■ **What needs to be done**:
Give an exact copy of the lines of the records below, starting at the line containing "- 1. Run a function" and running to the end.

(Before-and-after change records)

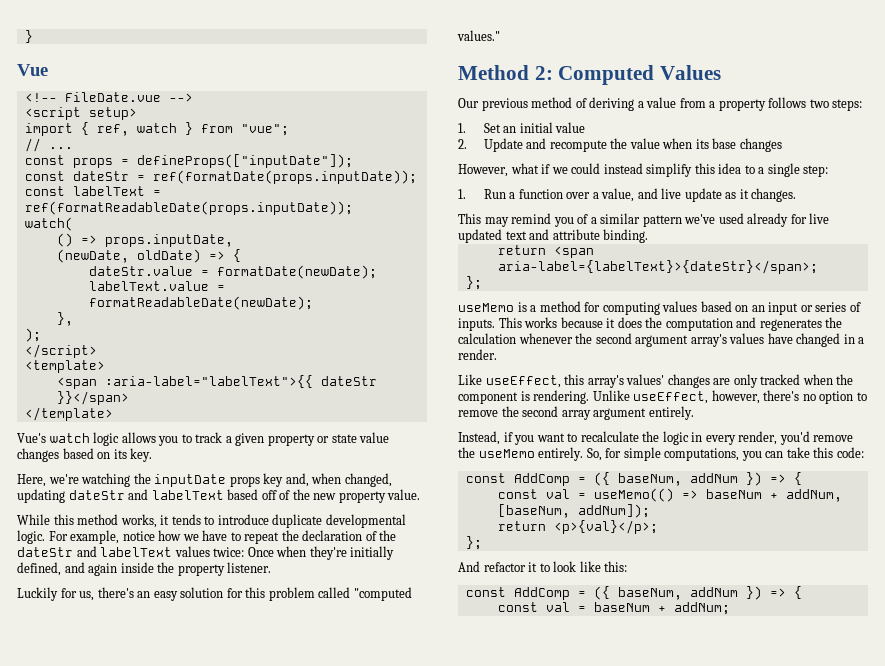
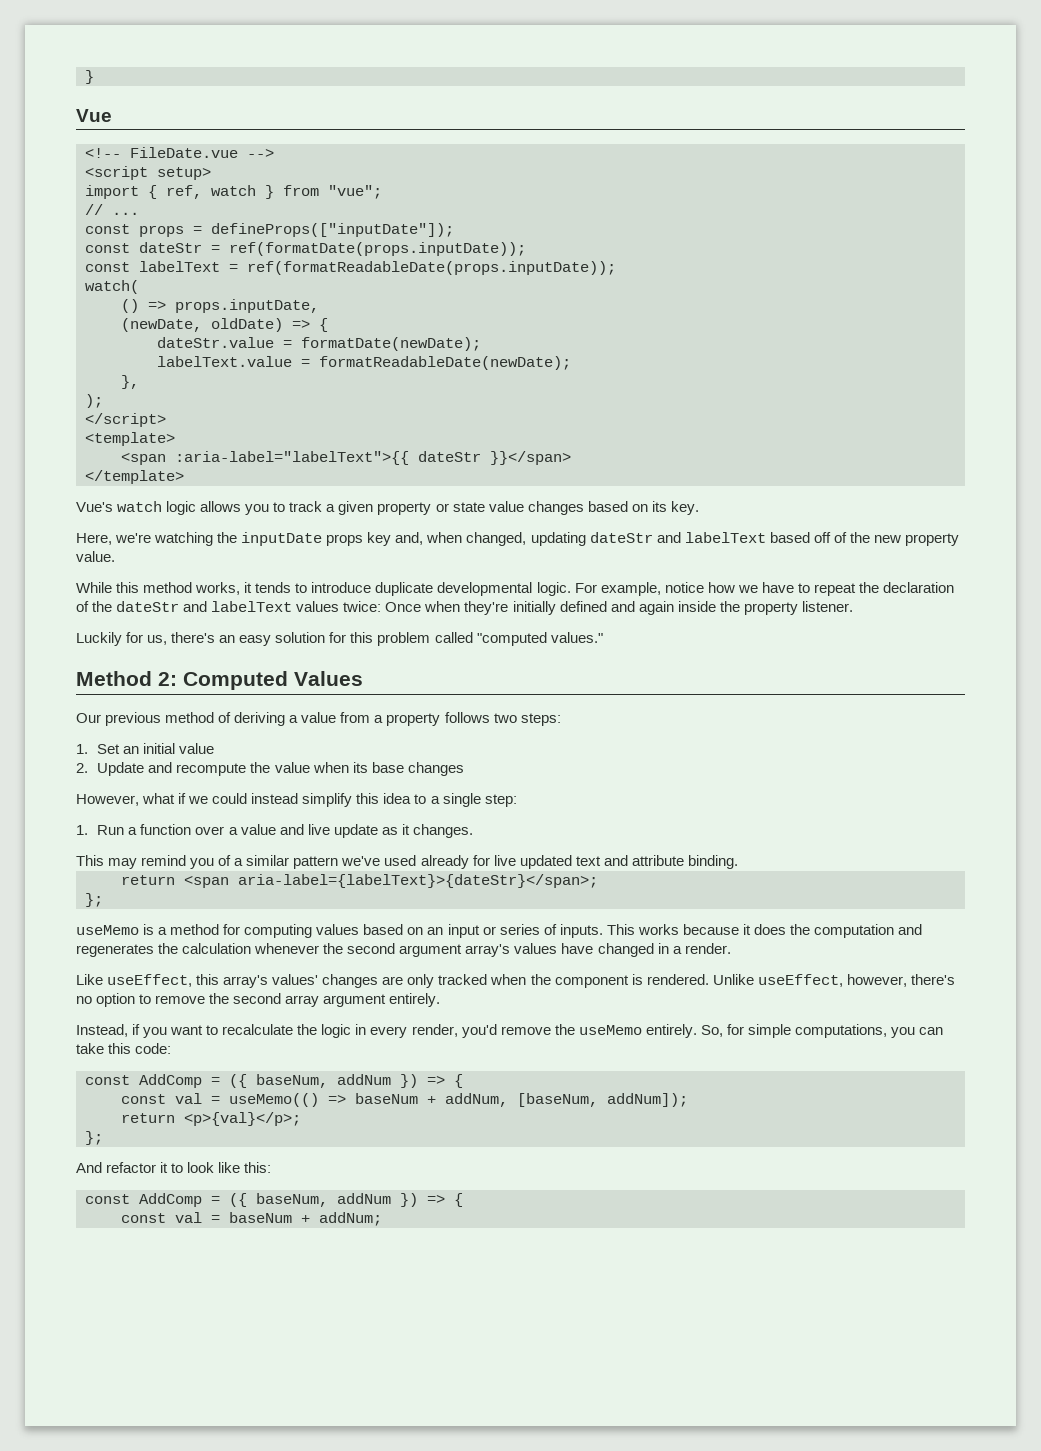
- For example, notice how we have to repeat the declaration of the dateStr and labelText values twice: Once when they're initially defined, and again inside the property listener.
+ For example, notice how we have to repeat the declaration of the dateStr and labelText values twice: Once when they're initially defined and again inside the property listener.
- 1. Run a function over a value, and live update as it changes.
+ 1. Run a function over a value and live update as it changes.
- Like useEffect, this array's values' changes are only tracked when the component is rendering.
+ Like useEffect, this array's values' changes are only tracked when the component is rendered.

■ **Task solution**:
- 1. Run a function over a value, and live update as it changes.
+ 1. Run a function over a value and live update as it changes.
- Like useEffect, this array's values' changes are only tracked when the component is rendering.
+ Like useEffect, this array's values' changes are only tracked when the component is rendered.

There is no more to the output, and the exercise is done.